Monday, April 27, 2015

Owl Boy

Owl Boy
by Brian Schatell
40 pages; ages 4 - 8
Holiday House, 2015

Al loves owls. They're all he can think of! The walls of his bedroom are plastered with pictures and posters of owls. The books on his dresser are all about owl. There's even an owl on his bed - it's stuffed, but still... an owl.

When his mom serves meat loaf Al responds, "Owls eat mice." When his dad suggests he go outside to play in the sun, Al explains that owls are night creatures.

When Al goes to camp he decides to look for owl nests. And he meets owls! Everything is hunkey dorey until the owl catches two mice: one for himself and one to share with Al. Suffice it to say that Al learns a lot about himself - and being an owl - that night.

Here are a few activities to share with your owl-loving kids:
  • All about Owls ~ from life history to sound recordings and even a few live "bird cams" from Cornell Lab of Ornithology.

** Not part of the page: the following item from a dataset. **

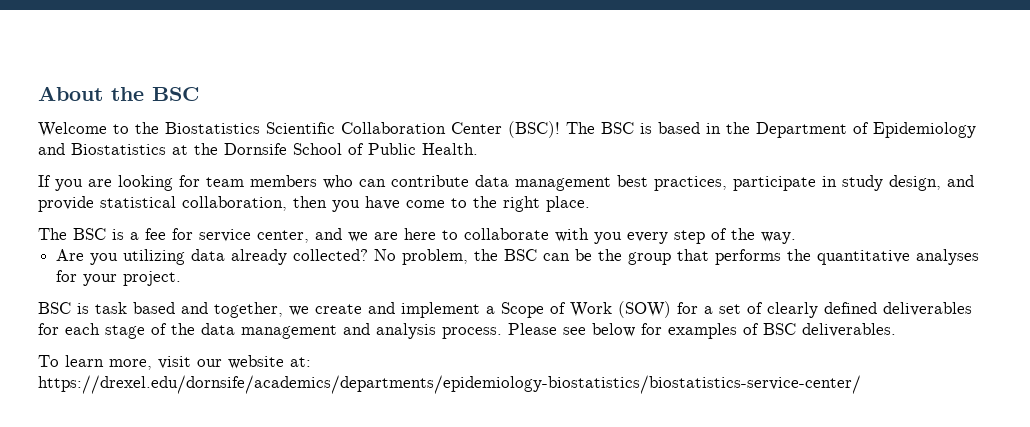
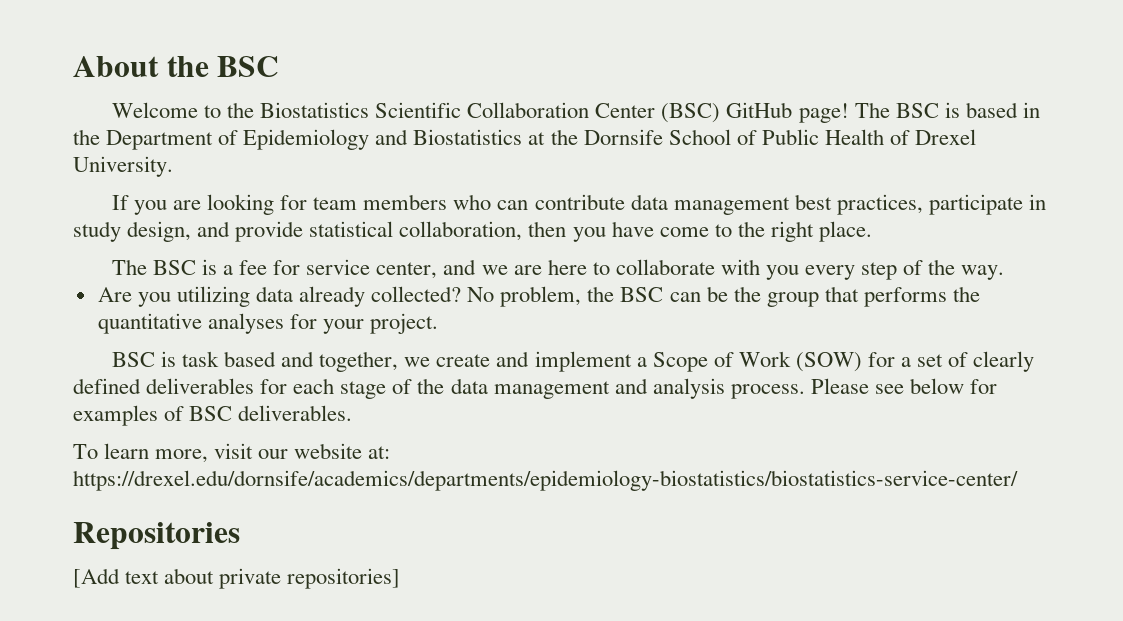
[508,121,560,138] (BSC)! -> [661,102,849,123] (BSC) GitHub page!
[422,143,478,155] Health. -> [824,129,977,145] [73,156,173,177] Health of Drexel University.
(861, 384) none -> [73,522,240,550] [73,568,401,589] // Repositories // [Add text about private repositories]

Check it out here.
  • Recycle toilet paper tubes and paper towel tubes into owls. Directions here.
  • A maze for young owl-lovers here.
Review copy provided by the publisher.

Friday, April 24, 2015

Pollinators ~ books for emerging readers


 Since it's the end of Earth Week (Earth Day was Wednesday), I thought I'd feature a new series of nonfiction for emergent readers. The new series focuses on pollination, and is a "First Step Nonfiction" series published by Lerner just this year. The author is Jennifer Boothroyd, and two additional titles include "Self Pollination" and "Parts of a Flower".

theme: nonfiction, insects, animals, plants

opening (from Insect Pollinators): "This bee is busy. It is gathering food."

The books in this series show the connections between plants and animals as they depend on each other for survival. Insects and animals need the pollen and nectar from plants, and the plants depend on the animals to move pollen from one plant to another.

What I like: The photography is awesome. The text is just right for kids beginning to read, and text boxes include simple explanations. For example: on one page the main text says that an insect crawls on a flower and pollen sticks to the insect. The photo shows a monarch butterfly on a milkweed flower, but we can't see the pollen. So in a text box we read this: "Pollen often sticks to an insect's back, legs, or head."

Lest you think bees and butterflies are the only insects pollinating flowers, there are pages showing beetles, moths, and even a fly. Animal pollinators show bats, birds, and even lizards moving pollen.

These books are short - 24 pages - and small enough to tuck inside a folder or pocket of a kid's backpack. The close-up photos are bright and colorful, sure to engage a kid's attention and imagination. And there's even one section that shows humans pollinating plants - something an adventurous kid might try. (hint: it's not as hard as you might think)

Beyond the book: Pollinators are important. Without them we wouldn't have apples, pears, pumpkin pie, chocolate, blueberries... And Earth Week is a good time to think about them, because we can help pollinators out by making sure they have habitat and water and nectar sources. So, how can we do all this?

Follow a pollinator. Next time you're outside and you see a butterfly or bumblebee, follow it around to see what flowers it lands on. How far does it have to fly to find flowers? Go on a walk through your neighborhood. Are there certain areas where there are a lot of bees and butterflies? Why do you suppose the pollinators hang out there?

Make your yard pollinator friendly. You can do that by joining the Great Pollinator Habitat Challenge (while you're there, check out the rest of the site)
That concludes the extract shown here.